Drinking Beer & Building Shit: The Deck Stairs

If there ever was a summer in my life that I’d want to be on a roll with building shit, this would have been the one, obviously.

Was I? Absolutely not. 

I’ve never been able to fully articulate the difference between when I’m “on” and “off” as it relates to building. Sometimes–through fate, or alcohol, or the alignment of the stars, or (more likely) brain chemistry–I am just on. I have energy for days, I can hold numbers and building plans in my head without trying, I never mis-cut a board, and the most complex projects seem laughably easy. Sometimes this lasts a week, or a couple of weeks, or the entire first half of 2019. 

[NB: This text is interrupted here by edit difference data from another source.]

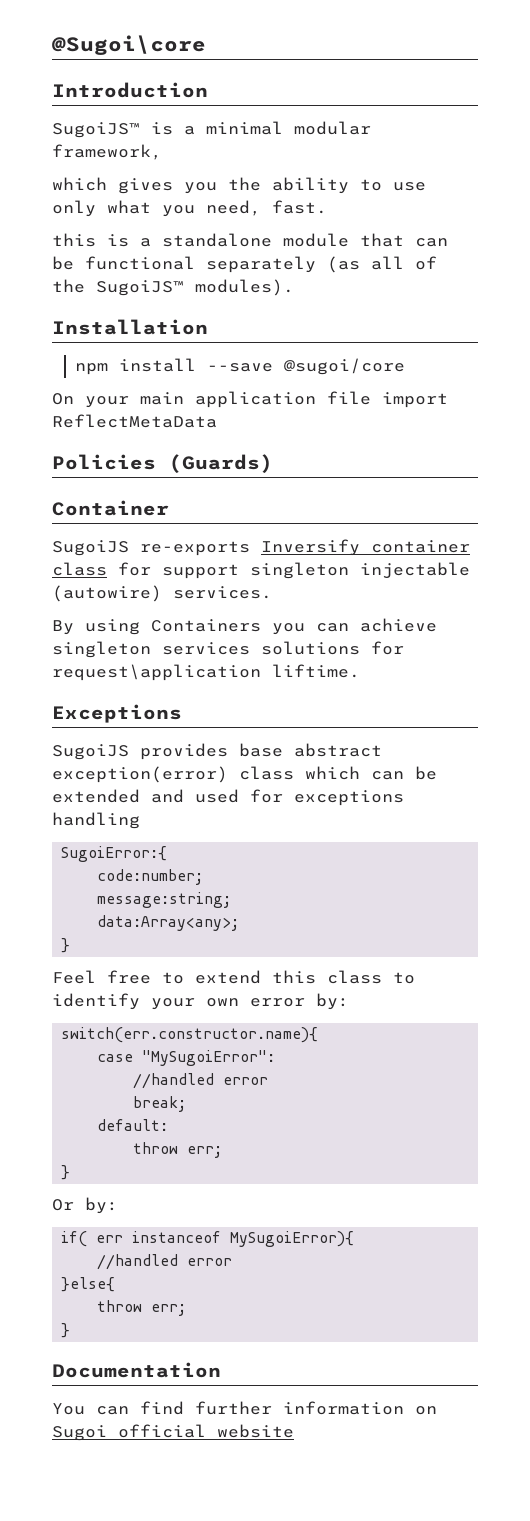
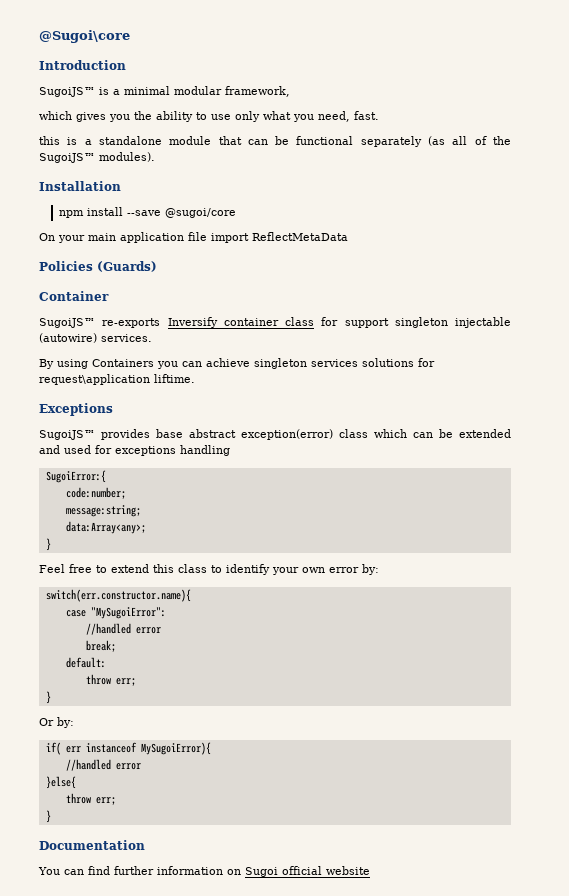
- SugoiJS re-exports Inversify container class for support singleton injectable (autowire) services.
+ SugoiJS™ re-exports Inversify container class for support singleton injectable (autowire) services.
- SugoiJS provides base abstract exception(error) class which can be extended and used for exceptions handling
+ SugoiJS™ provides base abstract exception(error) class which can be extended and used for exceptions handling

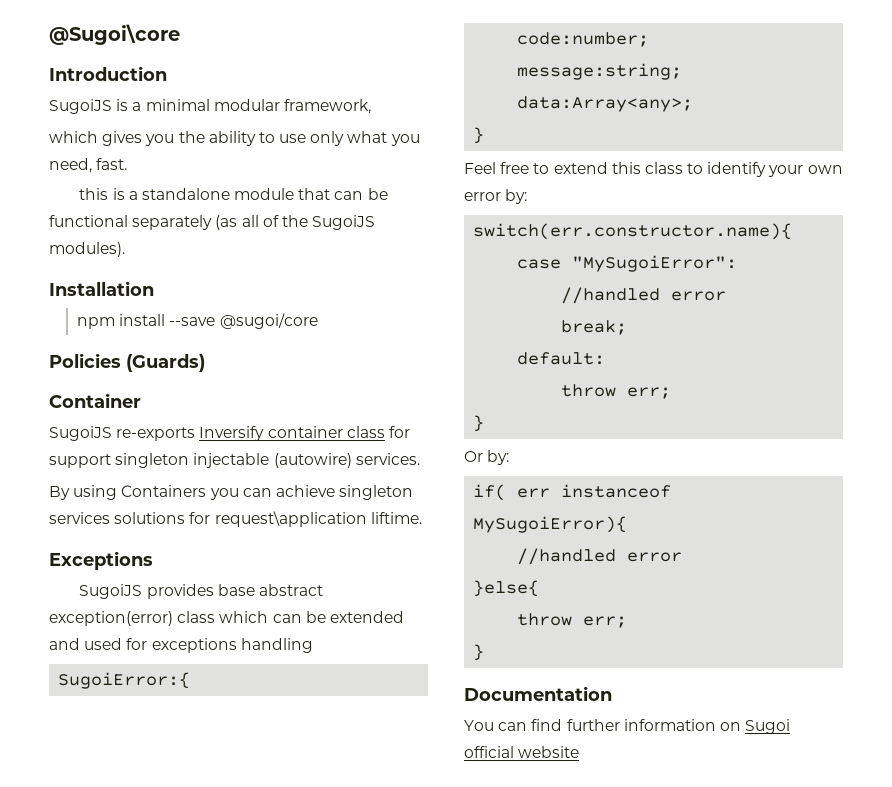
- SugoiJS™ is a minimal modular framework,
+ SugoiJS is a minimal modular framework,
- this is a standalone module that can be functional separately (as all of the SugoiJS™ modules).
+ this is a standalone module that can be functional separately (as all of the SugoiJS modules).
- On your main application file import ReflectMetaData
- SugoiJS™ re-exports Inversify container class for support singleton injectable (autowire) services.
+ SugoiJS re-exports Inversify container class for support singleton injectable (autowire) services.
- SugoiJS™ provides base abstract exception(error) class which can be extended and used for exceptions handling
+ SugoiJS provides base abstract exception(error) class which can be extended and used for exceptions handling

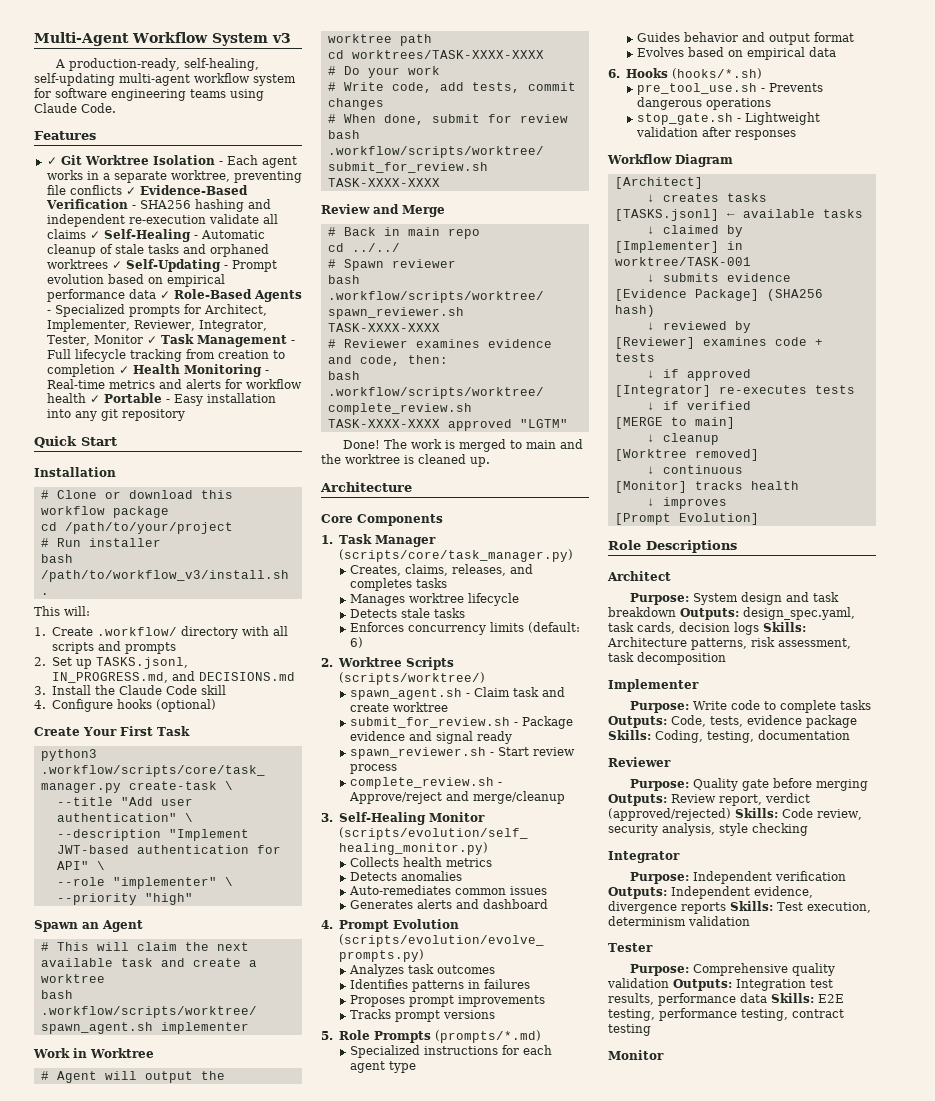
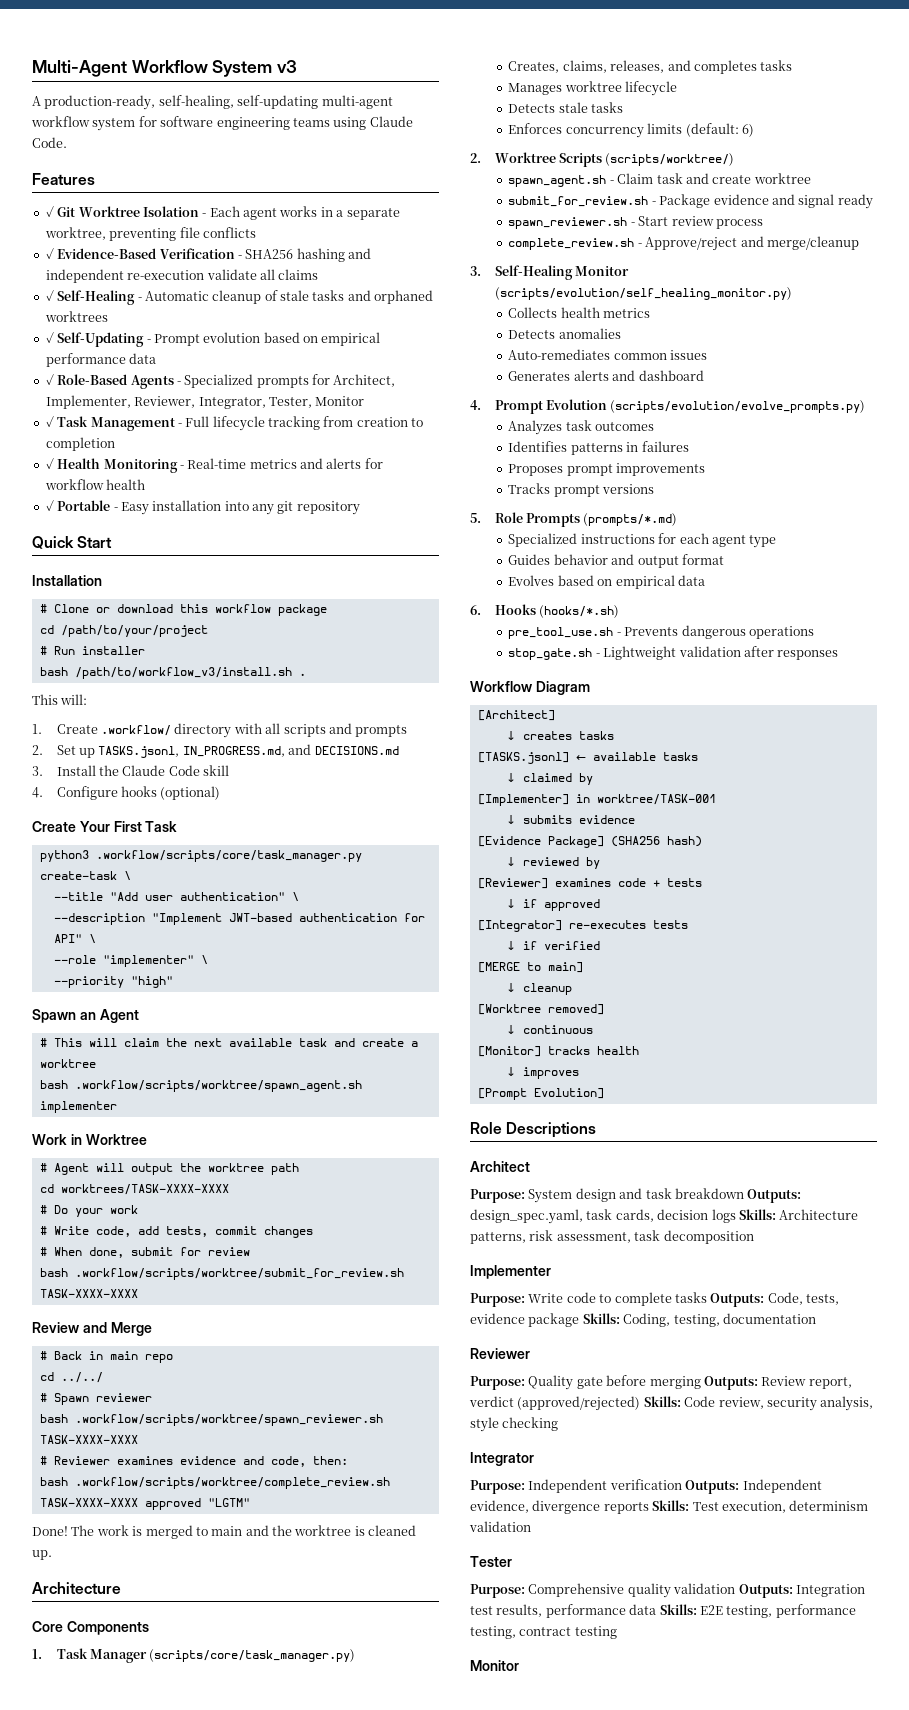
- ✓ Git Worktree Isolation - Each agent works in a separate worktree, preventing file conflicts ✓ Evidence-Based Verification - SHA256 hashing and independent re-execution validate all claims ✓ Self-Healing - Automatic cleanup of stale tasks and orphaned worktrees ✓ Self-Updating - Prompt evolution based on empirical performance data ✓ Role-Based Agents - Specialized prompts for Architect, Implementer, Reviewer, Integrator, Tester, Monitor ✓ Task Management - Full lifecycle tracking from creation to completion ✓ Health Monitoring - Real-time metrics and alerts for workflow health ✓ Portable - Easy installation into any git repository
+ ✓ Git Worktree Isolation - Each agent works in a separate worktree, preventing file conflicts
+ ✓ Evidence-Based Verification - SHA256 hashing and independent re-execution validate all claims
+ ✓ Self-Healing - Automatic cleanup of stale tasks and orphaned worktrees
+ ✓ Self-Updating - Prompt evolution based on empirical performance data
+ ✓ Role-Based Agents - Specialized prompts for Architect, Implementer, Reviewer, Integrator, Tester, Monitor
+ ✓ Task Management - Full lifecycle tracking from creation to completion
+ ✓ Health Monitoring - Real-time metrics and alerts for workflow health
+ ✓ Portable - Easy installation into any git repository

And then there’s the other times. Where I will sit and stare at a pile of lumber (or the space where I’m supposed to be building things) for a very long time. I will get distracted by whatever nonsense is on my phone. If I try to force it, I will mis-cut every board twice and then lose my shit

The very strange thing is that this is almost exclusively related to building shit. And sometimes with writing. But it doesn’t happen in the other areas of my life, like with my job (which, like building, requires both right and left brain participation), or my workouts (which, like building, require a degree of energy and motivation).  

My point is… brains are very weird. 

Historically the way I’ve handled this is… I just don’t build shit when I don’t feel like building shit. (Or, sometimes I let myself build whateverthefuck I want, even when there are more critical projects I should be working on.) And that has worked because I’m okay with living in a house that has no flooring and holes in the walls. But you can imagine it’s weird for people in my life (hi mom) who need me to help them with small, building-related tasks, and instead of getting anything done, I’m just staring comatose at the tape measure (when literally the month before I fabricated a couple of built-ins in a weekend out of basically scrap wood.)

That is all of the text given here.